**What is expected:** Select all lines holding the word "Sequelize" from the entries that follow.

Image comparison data
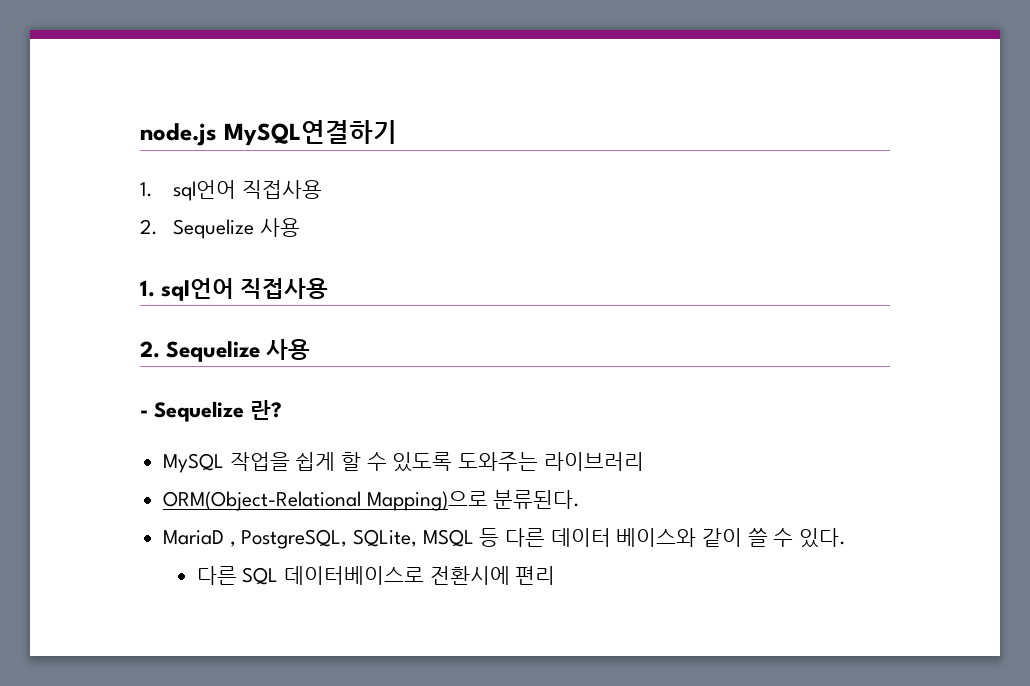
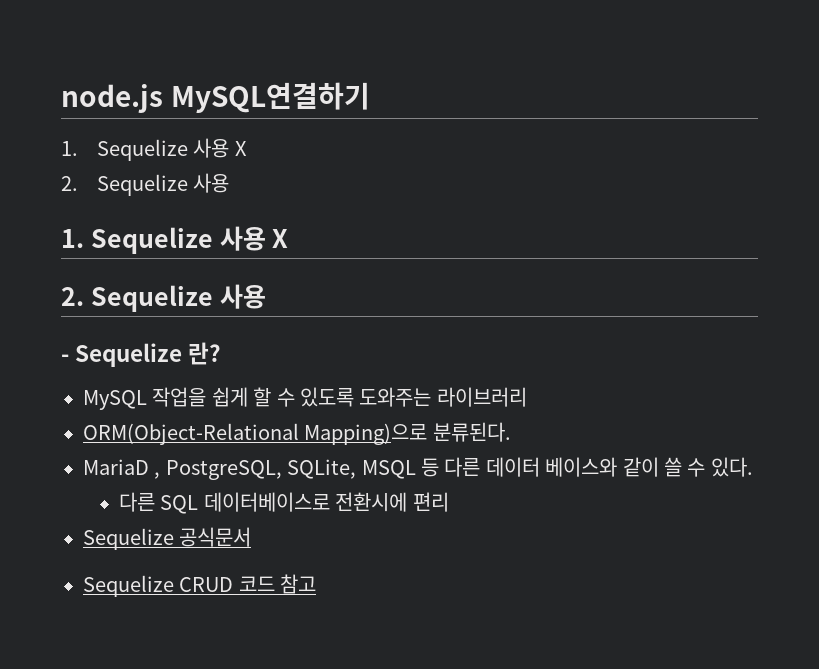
  node.js MySQL연결하기
- 1. sql언어 직접사용
+ 1. Sequelize 사용 X
  2. Sequelize 사용
- 1. sql언어 직접사용
+ 1. Sequelize 사용 X
+ Sequelize 공식문서
+ Sequelize CRUD 코드 참고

**Worked solution:**
+ 1. Sequelize 사용 X
  2. Sequelize 사용
+ 1. Sequelize 사용 X
+ Sequelize 공식문서
+ Sequelize CRUD 코드 참고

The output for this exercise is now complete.